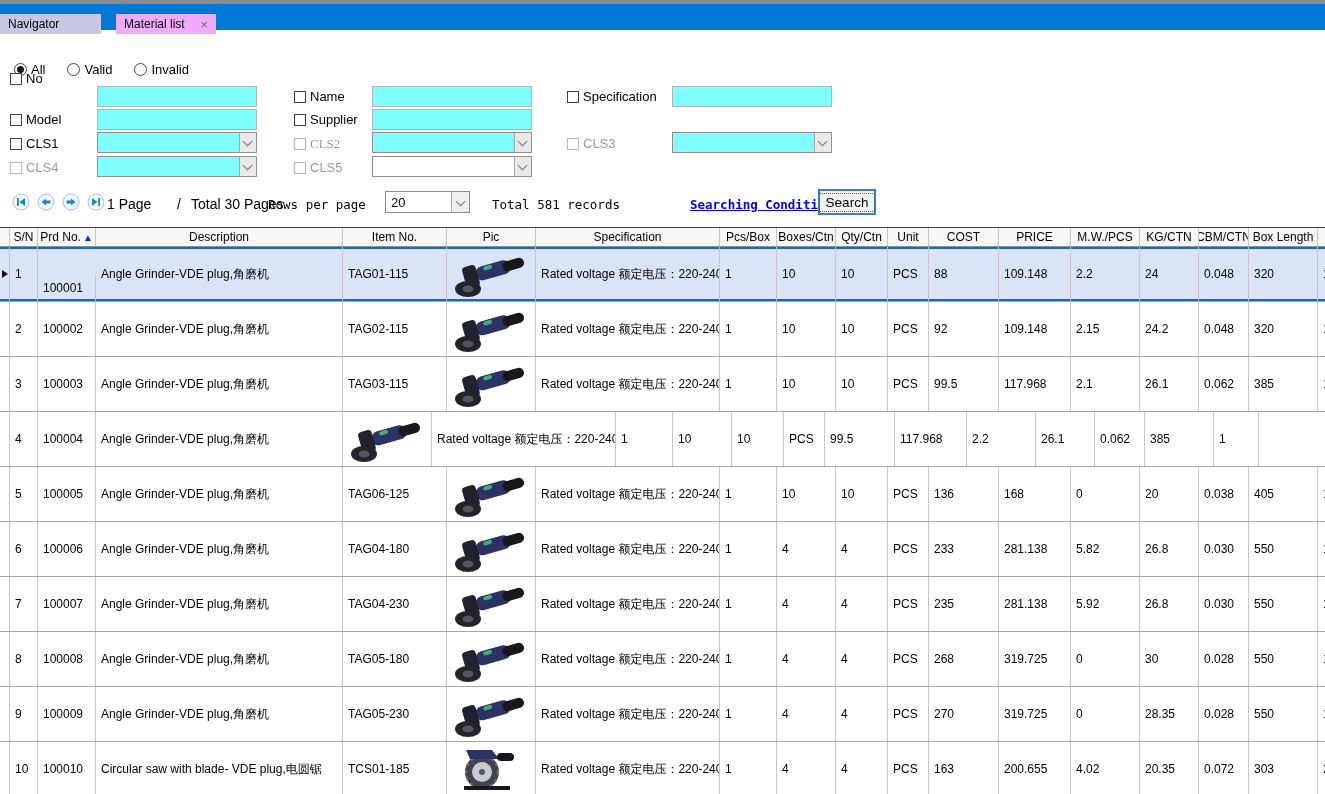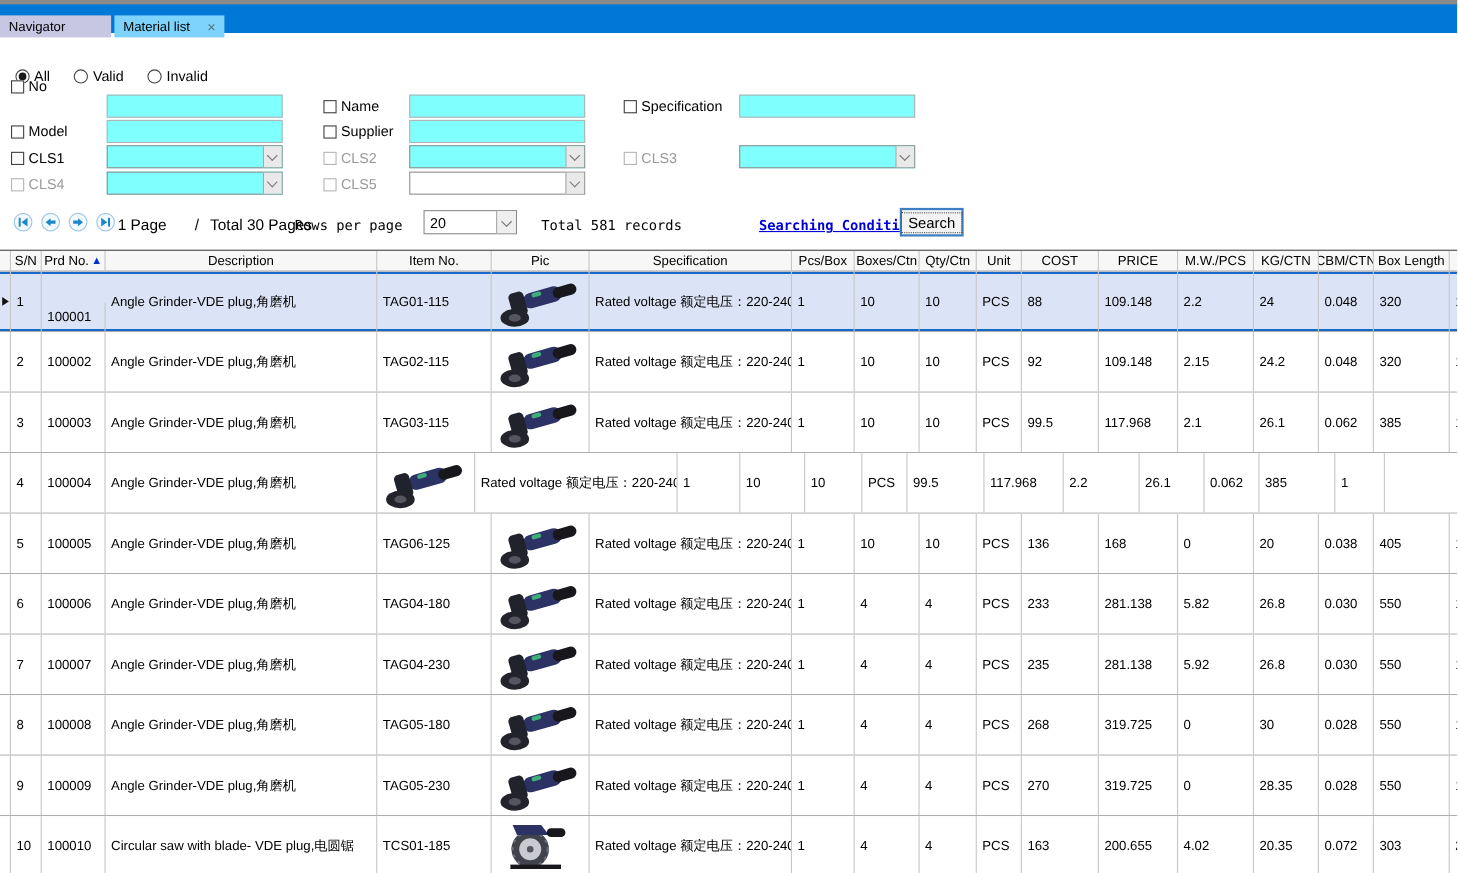--- a/index.html
+++ b/index.html
@@ -10,7 +10,7 @@
   .titlebar{position:absolute;left:0;top:0;width:100%;height:30px;background:#0078d7;border-top:4px solid #8a8a8a;box-sizing:border-box;}
   .tab{position:absolute;top:10px;height:20px;line-height:20px;font-size:12px;padding:0 8px;box-sizing:border-box;cursor:default;}
   .tab-navigator{left:0;width:101px;background:#c7c7e3;color:#000;}
-  .tab-material{left:104px;width:100px;background:#7dd3fc;color:#000;display:flex;align-items:center;justify-content:space-between;}
+  .tab-material{left:116px;width:100px;background:#f0abfc;color:#000;display:flex;align-items:center;justify-content:space-between;}
   .tab-close{color:#5a6b7a;font-size:13px;line-height:13px;padding-left:6px;}
 
   

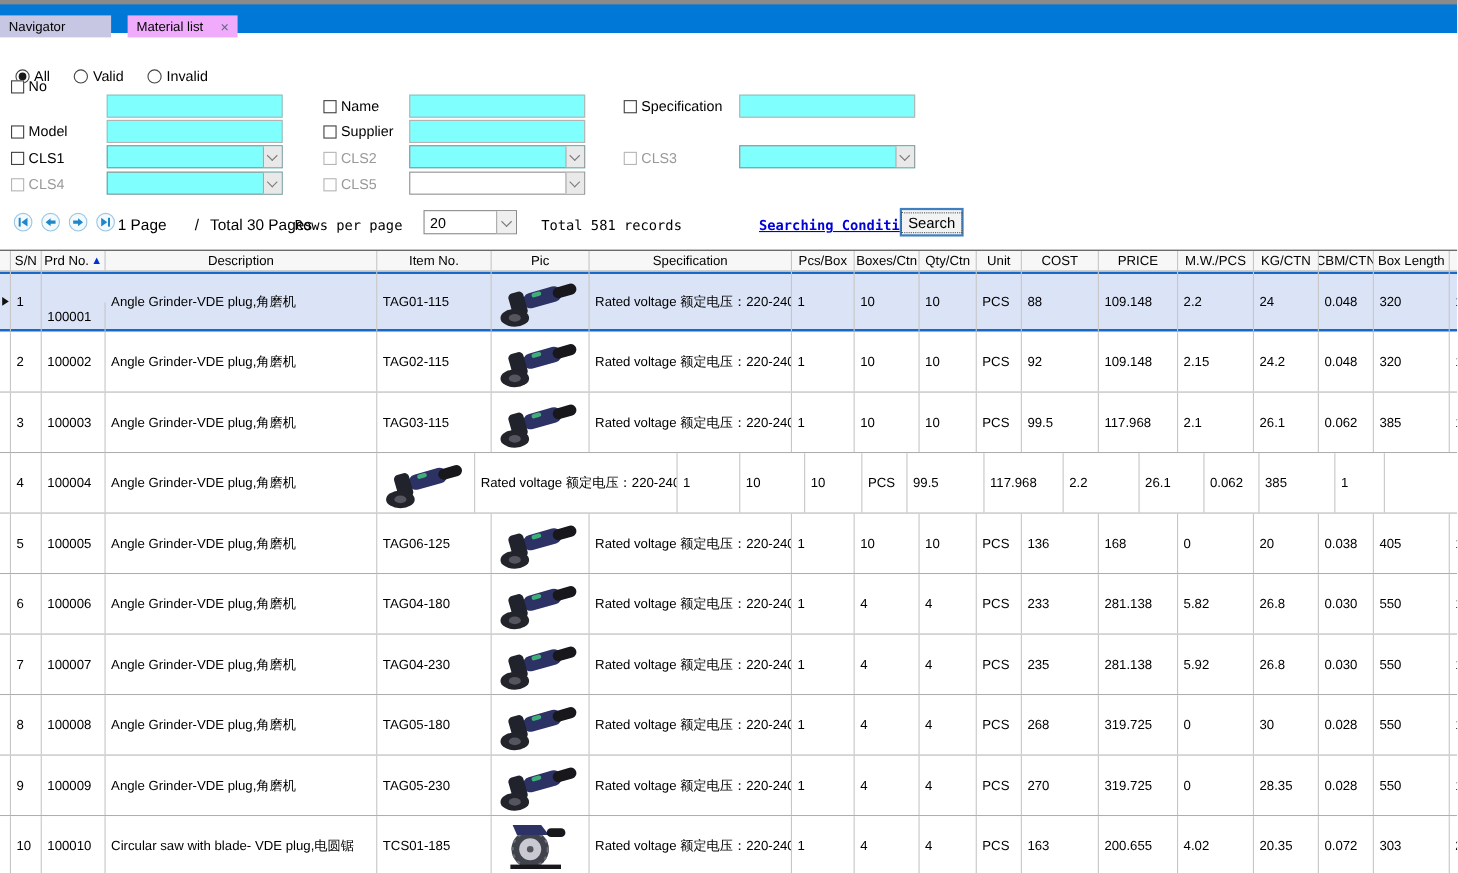--- a/index.html
+++ b/index.html
@@ -125,7 +125,7 @@
   </div>
   <div class="tfield" style="left:372px;top:109px;"></div>
 
-  <div class="cbrow disabled" style="left:294px;top:136px;">
+  <div class="cbrow disabled" style="left:294px;top:136px;font-family:Liberation Serif, serif;">
     <span class="cb"></span>
     <span class="cblabel">CLS2</span>
   </div>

□ □ □

Which lines of the records contain "width"? Show each of them.

◆ **Exercise response**
   .titlebar{position:absolute;left:0;top:0;width:100%;height:30px;background:#0078d7;border-top:4px solid #8a8a8a;box-sizing:border-box;}
   .tab-navigator{left:0;width:101px;background:#c7c7e3;color:#000;}
-  .tab-material{left:104px;width:100px;background:#7dd3fc;color:#000;display:flex;align-items:center;justify-content:space-between;}
+  .tab-material{left:116px;width:100px;background:#f0abfc;color:#000;display:flex;align-items:center;justify-content:space-between;}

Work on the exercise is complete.